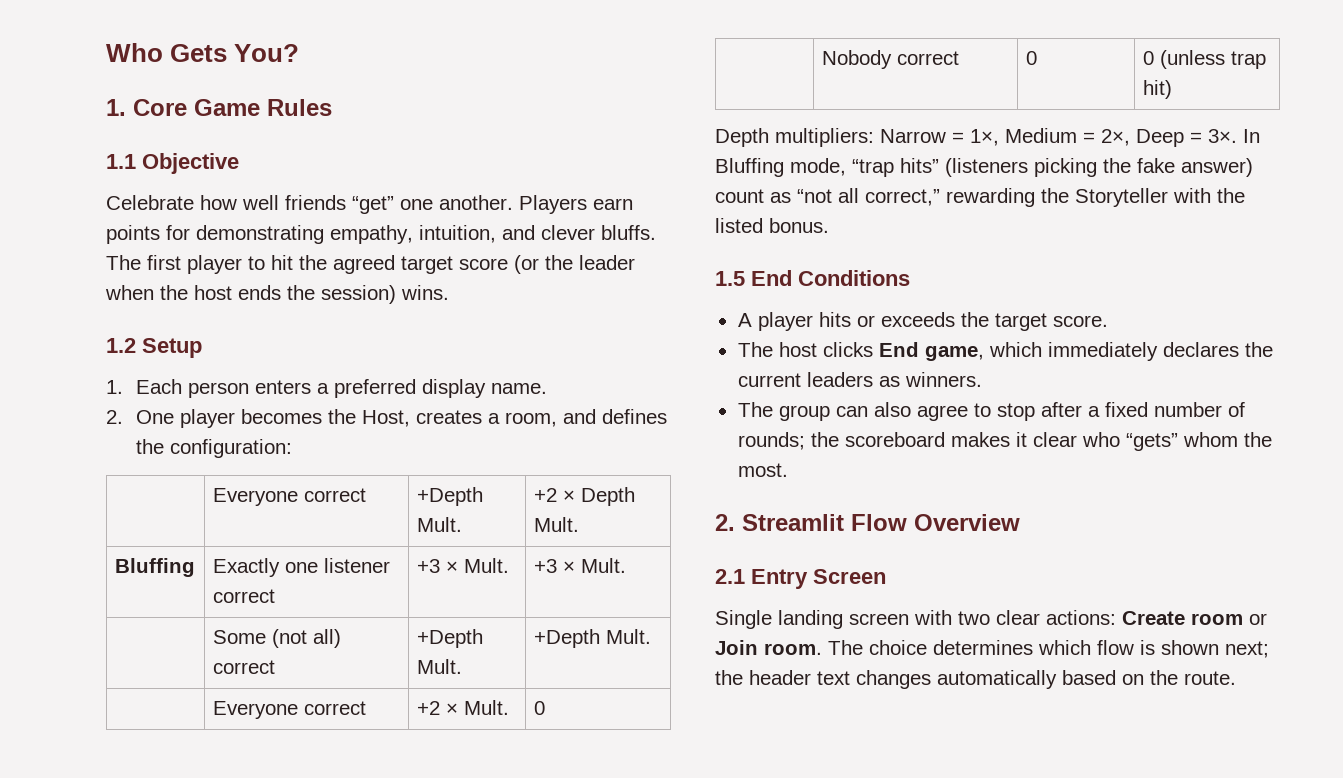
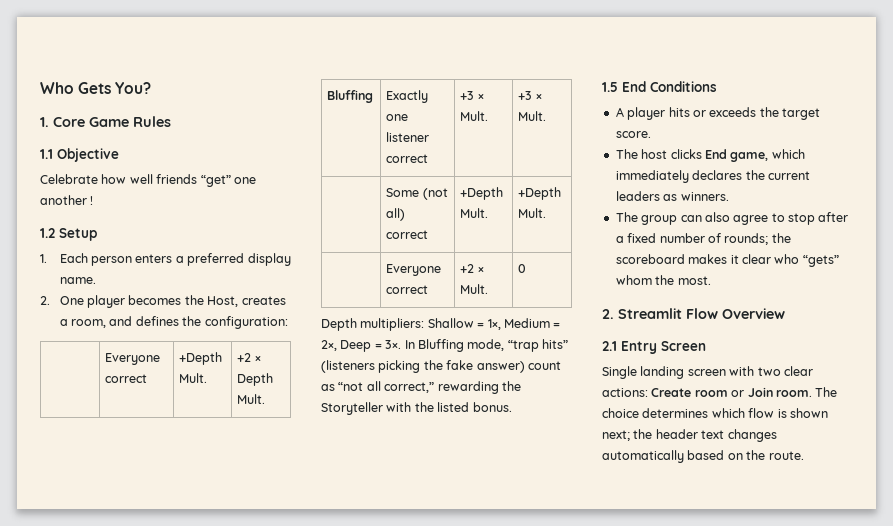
- Celebrate how well friends “get” one another. Players earn points for demonstrating empathy, intuition, and clever bluffs. The first player to hit the agreed target score (or the leader when the host ends the session) wins.
+ Celebrate how well friends “get” one another !
- | Nobody correct | 0 | 0 (unless trap hit)
- Depth multipliers: Narrow = 1×, Medium = 2×, Deep = 3×.
+ Depth multipliers: Shallow = 1×, Medium = 2×, Deep = 3×.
------------
Print exactly the lines from the one with "one another !" through the end of the data, inclusive.

+ Celebrate how well friends “get” one another !
- | Nobody correct | 0 | 0 (unless trap hit)
- Depth multipliers: Narrow = 1×, Medium = 2×, Deep = 3×.
+ Depth multipliers: Shallow = 1×, Medium = 2×, Deep = 3×.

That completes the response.